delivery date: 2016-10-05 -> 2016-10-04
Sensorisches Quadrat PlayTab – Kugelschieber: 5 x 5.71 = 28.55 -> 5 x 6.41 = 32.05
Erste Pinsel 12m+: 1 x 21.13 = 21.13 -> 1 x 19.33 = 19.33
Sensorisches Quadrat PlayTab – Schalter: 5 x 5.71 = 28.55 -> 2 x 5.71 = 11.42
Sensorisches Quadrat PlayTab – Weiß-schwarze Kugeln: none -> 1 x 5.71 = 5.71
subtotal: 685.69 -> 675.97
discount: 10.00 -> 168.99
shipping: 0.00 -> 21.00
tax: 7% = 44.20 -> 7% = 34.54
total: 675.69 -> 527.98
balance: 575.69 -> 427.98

* * *

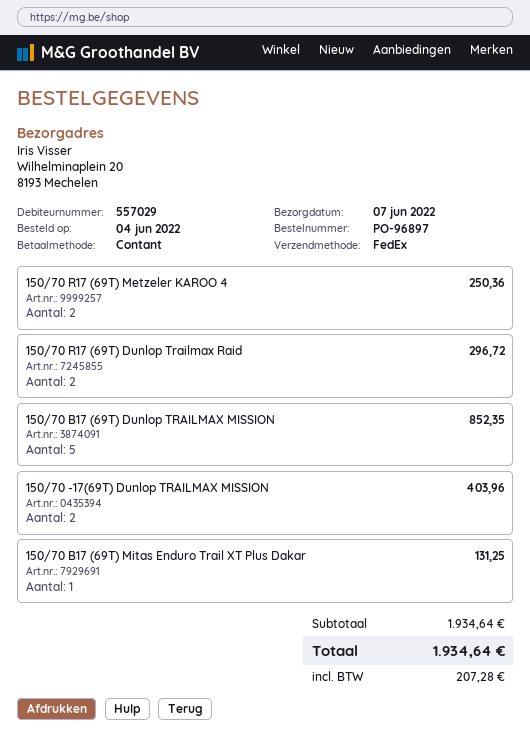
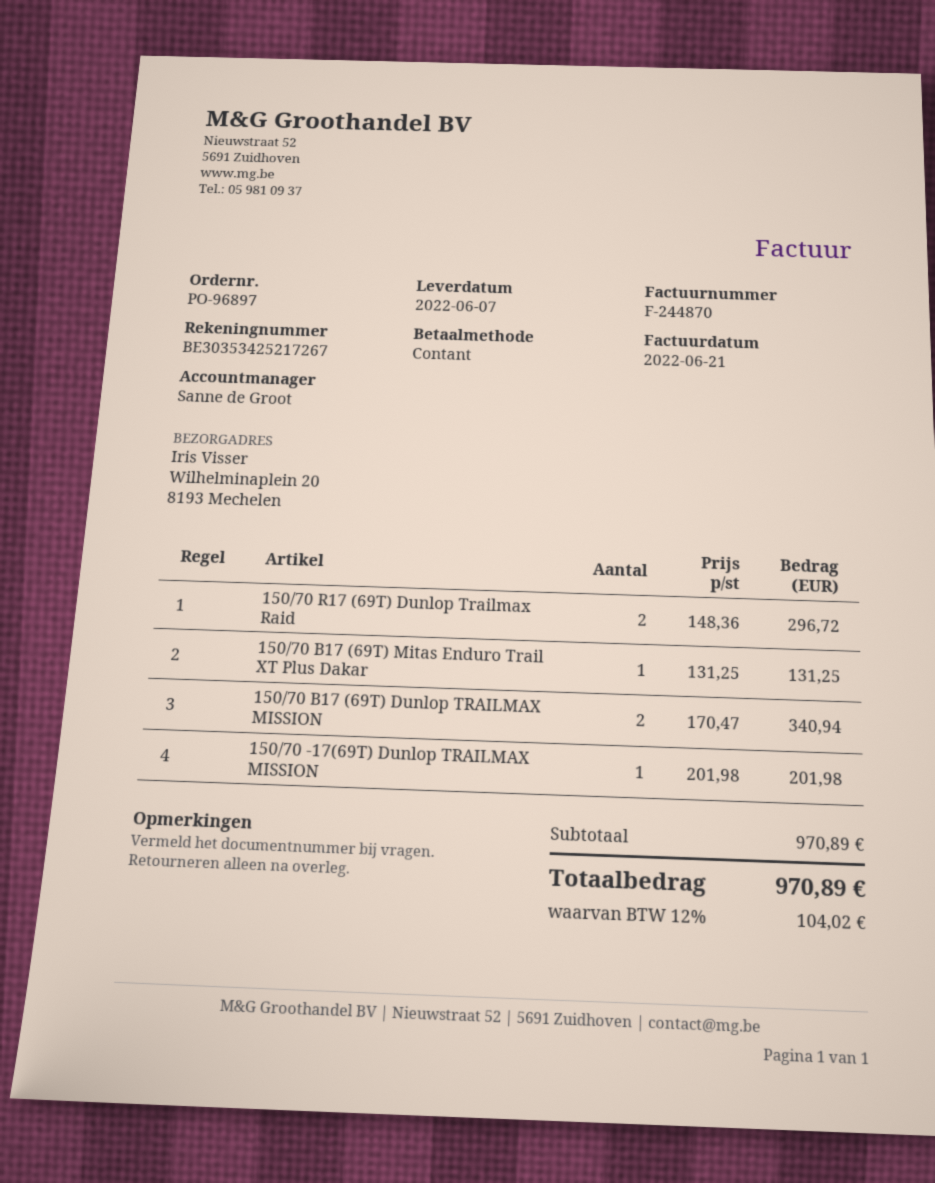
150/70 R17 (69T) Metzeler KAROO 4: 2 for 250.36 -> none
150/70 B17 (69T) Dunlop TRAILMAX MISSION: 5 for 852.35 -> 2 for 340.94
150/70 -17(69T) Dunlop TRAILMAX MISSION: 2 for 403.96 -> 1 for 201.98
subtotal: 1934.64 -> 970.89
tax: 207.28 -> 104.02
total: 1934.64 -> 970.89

* * *

Wherever a line in the records contains the word "subtotal", copy that line.

→ **RESULT OF THIS EXERCISE**
subtotal: 685.69 -> 675.97
subtotal: 1934.64 -> 970.89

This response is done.